__ASSIGNED TASK__.
Search the records below for "- 23/07/2026". Return that line and all remaining lines exactly.

Change listing data
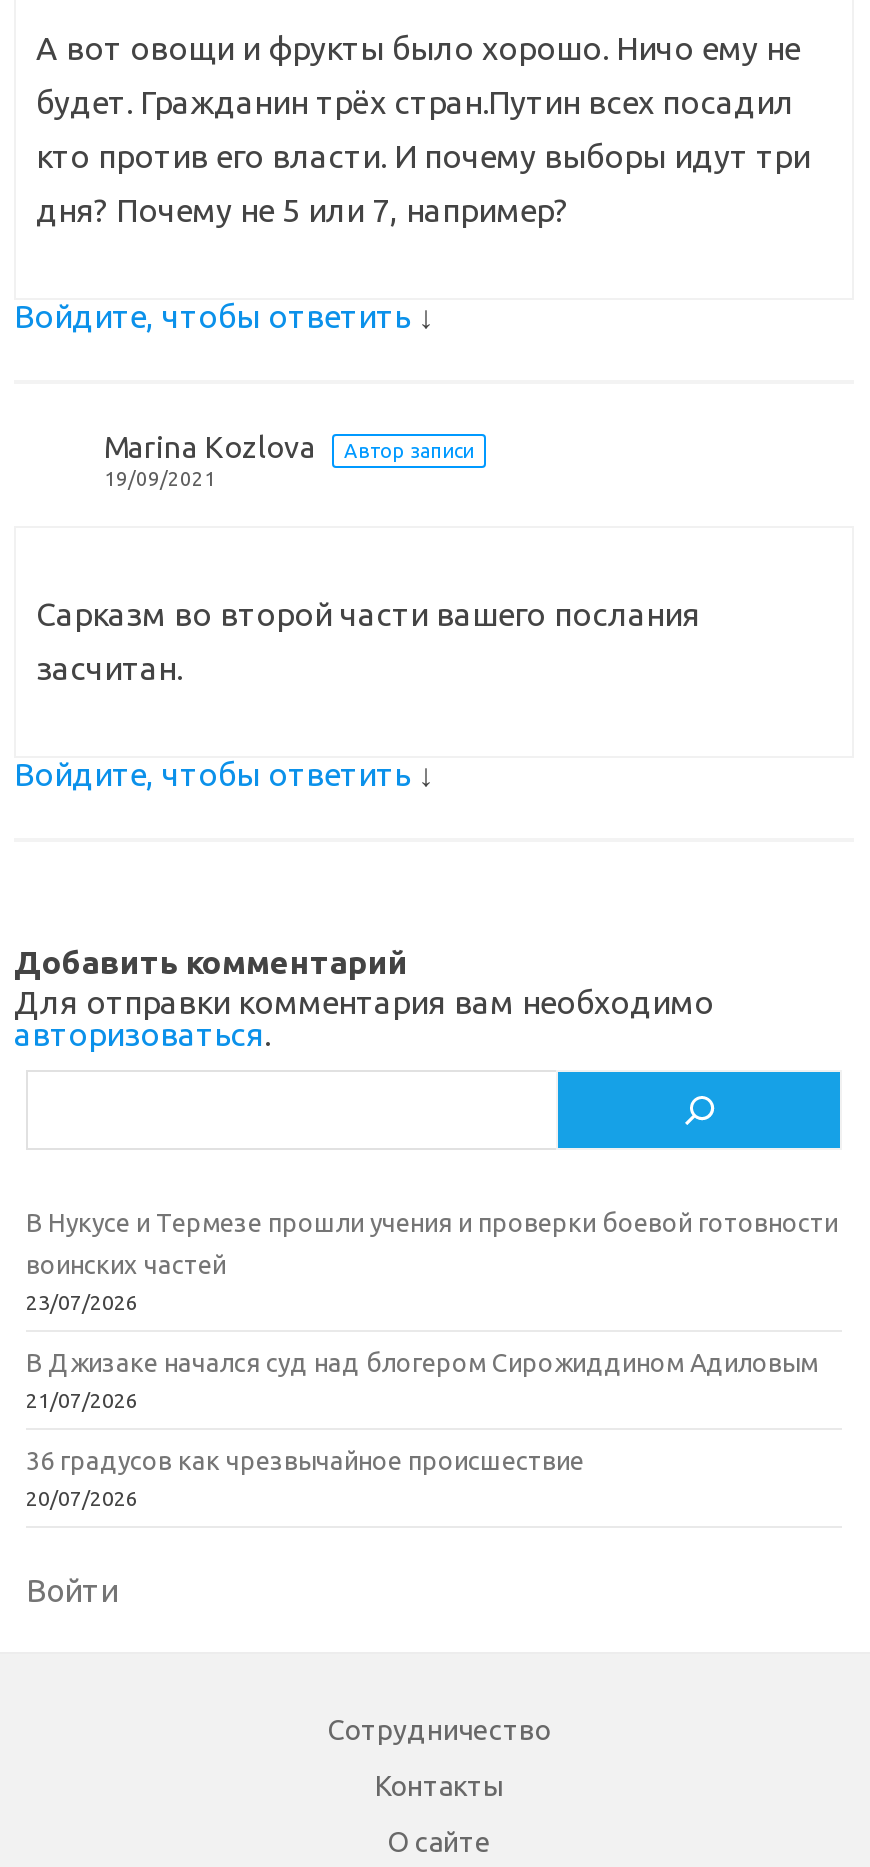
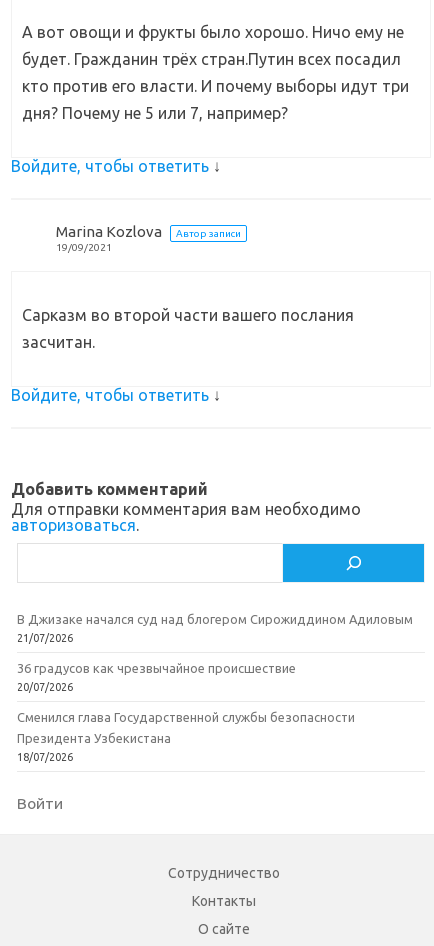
- В Нукусе и Термезе прошли учения и проверки боевой готовности
- воинских частей
- 23/07/2026

moved up: В Джизаке начался суд над блогером Сирожиддином Адиловым | 21/07/2026 | 36 градусов как чрезвычайное происшествие | 20/07/2026

+ Сменился глава Государственной службы безопасности
+ Президента Узбекистана
+ 18/07/2026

__TASK ANSWER__.
- 23/07/2026

moved up: В Джизаке начался суд над блогером Сирожиддином Адиловым | 21/07/2026 | 36 градусов как чрезвычайное происшествие | 20/07/2026

+ Сменился глава Государственной службы безопасности
+ Президента Узбекистана
+ 18/07/2026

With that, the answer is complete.